**Your objective**
Within the data that follows, how many lines contain the word "none"? Reply with only the number.

*** Begin section ***

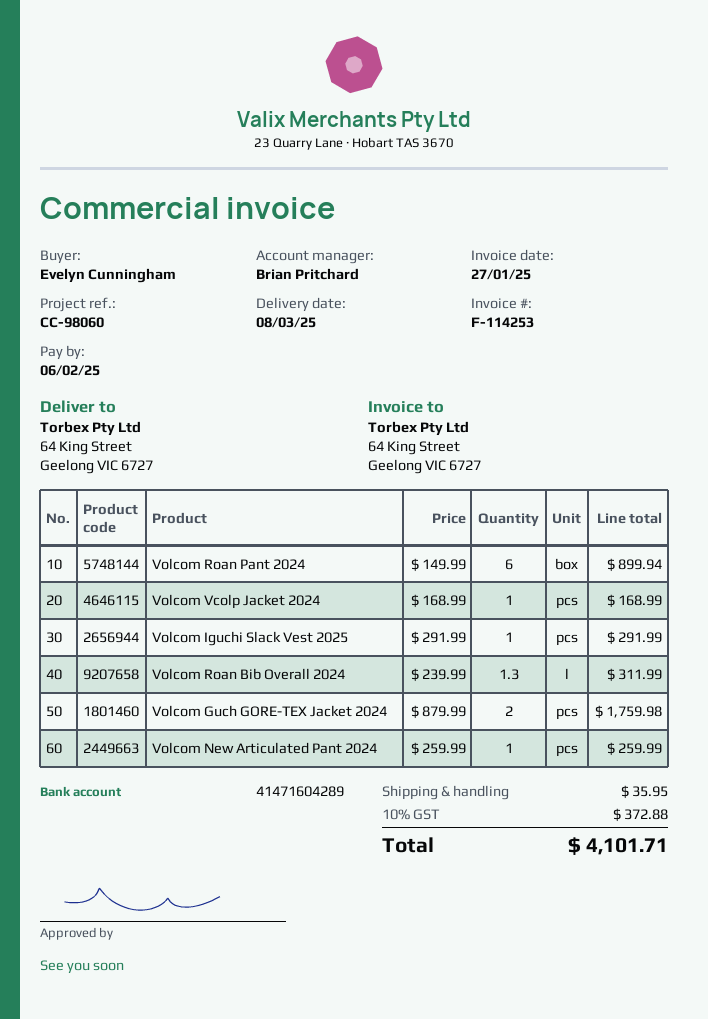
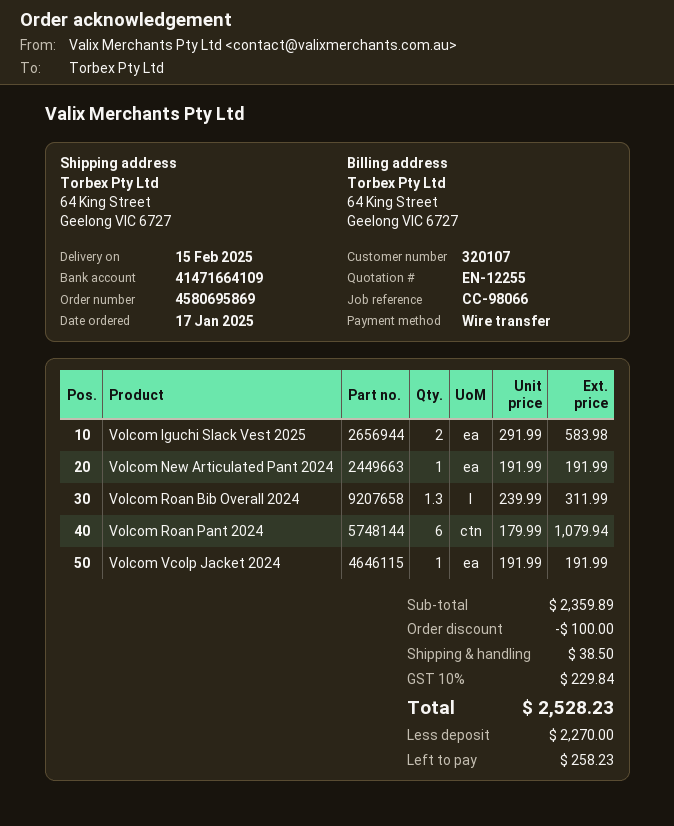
delivery date: 2025-03-08 -> 2025-02-15
reference: CC-98060 -> CC-98066
bank account: 41471604289 -> 41471664109
Volcom Roan Pant 2024: 6 x 149.99 = 899.94 -> 6 x 179.99 = 1079.94
Volcom Vcolp Jacket 2024: 1 x 168.99 = 168.99 -> 1 x 191.99 = 191.99
Volcom Iguchi Slack Vest 2025: 1 x 291.99 = 291.99 -> 2 x 291.99 = 583.98
Volcom Guch GORE-TEX Jacket 2024: 2 x 879.99 = 1759.98 -> none
Volcom New Articulated Pant 2024: 1 x 259.99 = 259.99 -> 1 x 191.99 = 191.99
discount: none -> 100.00
shipping: 35.95 -> 38.50
tax: 10% = 372.88 -> 10% = 229.84
total: 4101.71 -> 2528.23

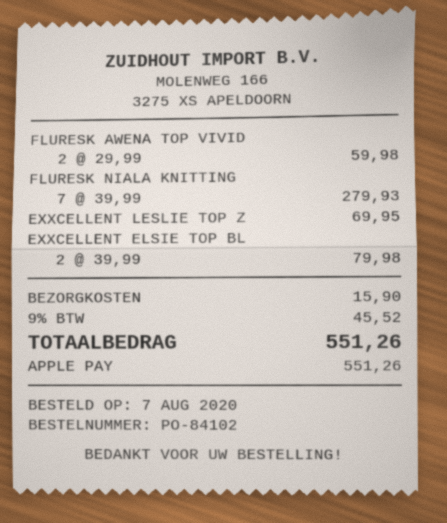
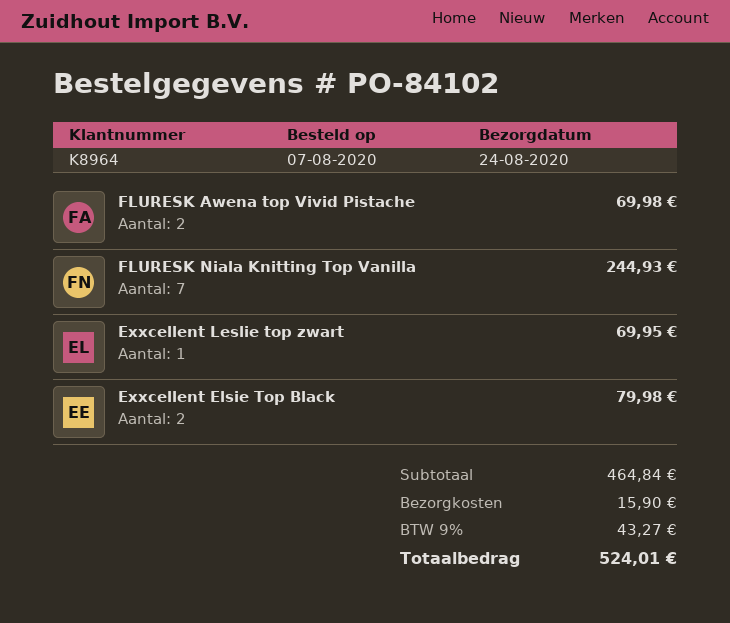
FLURESK AWENA TOP VIVID: 2 for 59.98 -> 2 for 69.98
FLURESK NIALA KNITTING: 7 for 279.93 -> 7 for 244.93
tax: 9% = 45.52 -> 9% = 43.27
total: 551.26 -> 524.01

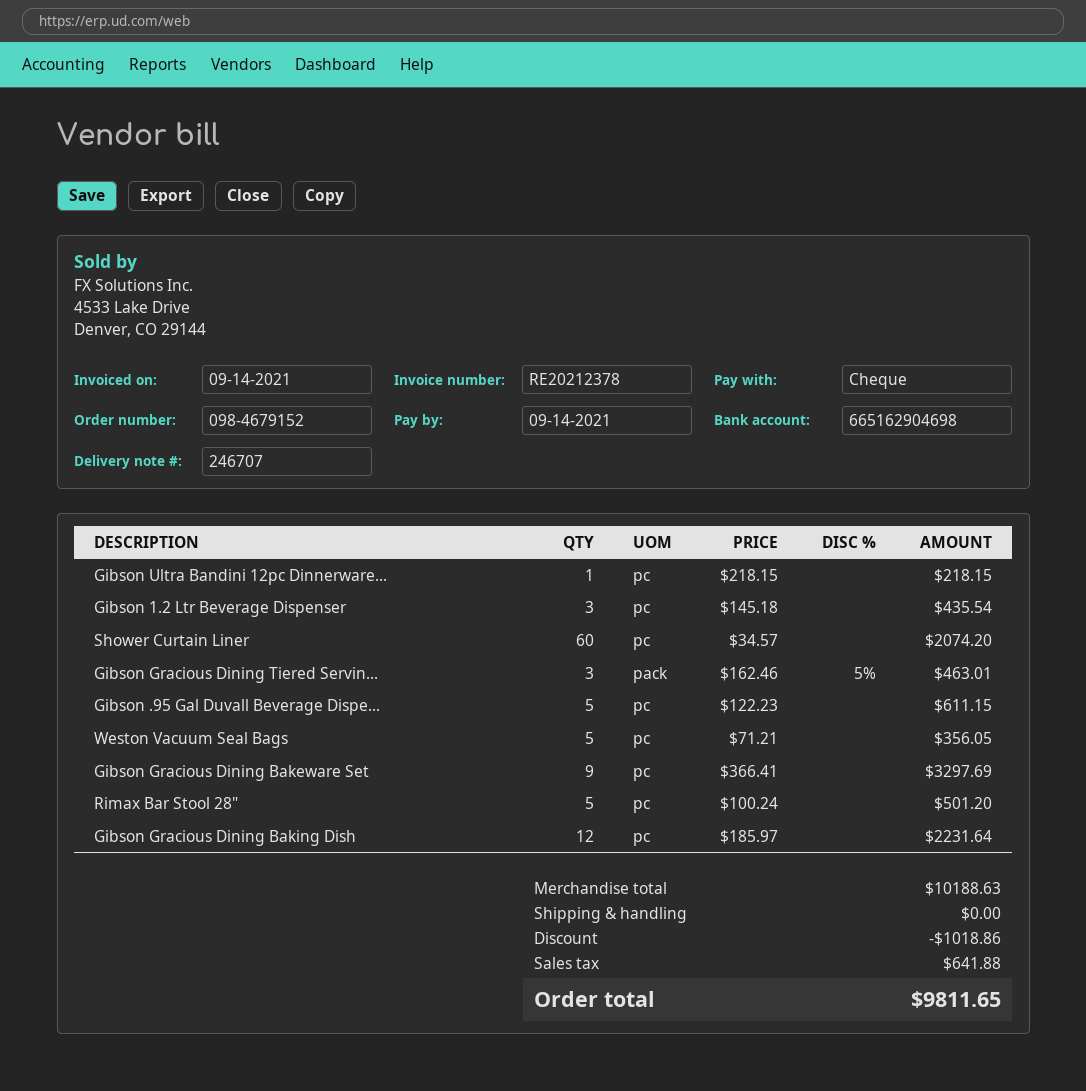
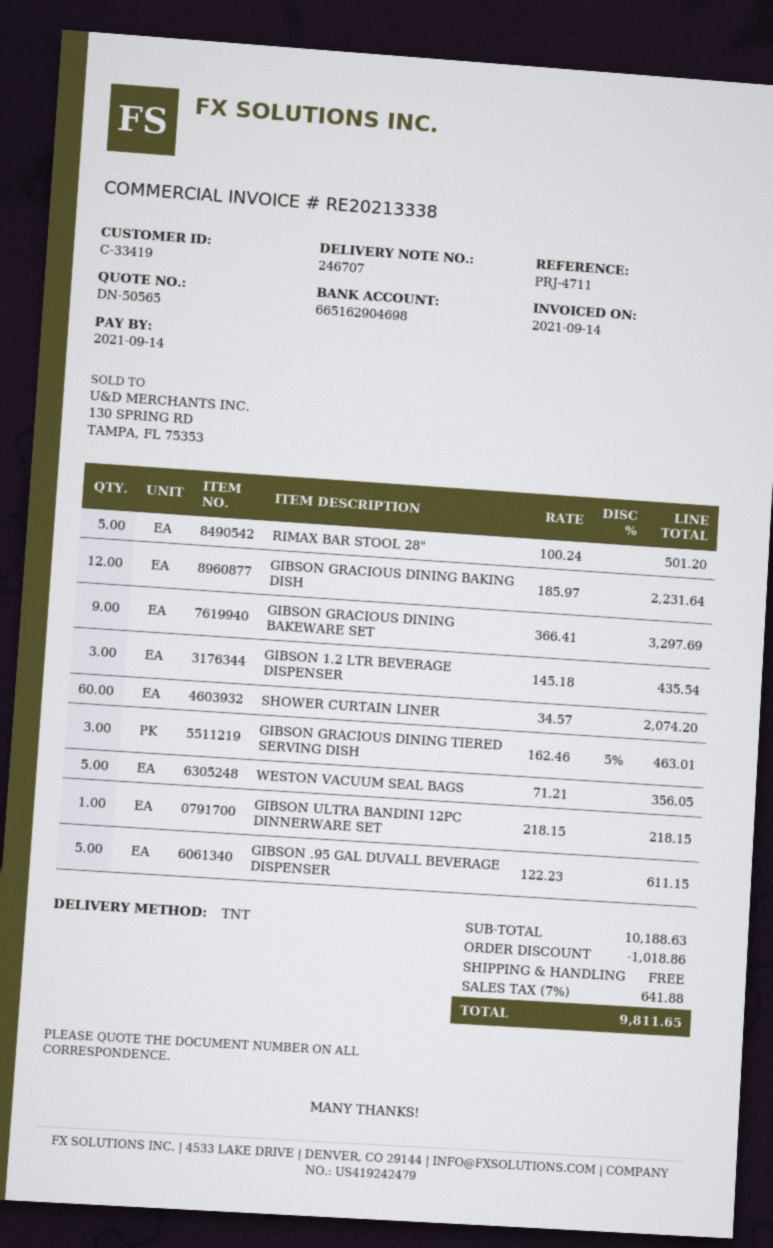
invoice number: RE20212378 -> RE20213338

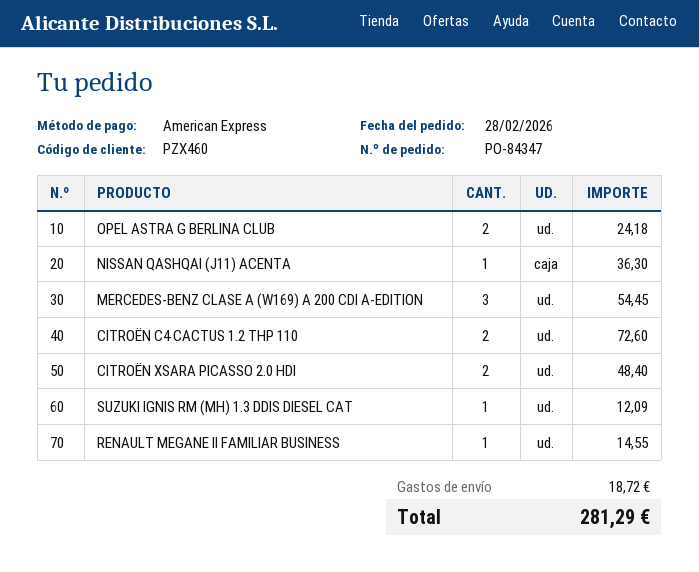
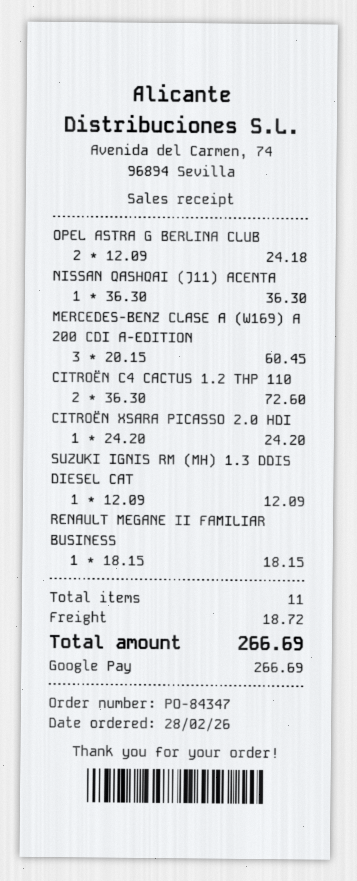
payment method: American Express -> Google Pay
MERCEDES-BENZ CLASE A (W169) A 200 CDI A-EDITION: 3 for 54.45 -> 3 for 60.45
CITROËN XSARA PICASSO 2.0 HDI: 2 for 48.40 -> 1 for 24.20
RENAULT MEGANE II FAMILIAR BUSINESS: 1 for 14.55 -> 1 for 18.15
total: 281.29 -> 266.69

*** End section ***

**Solved problem**
2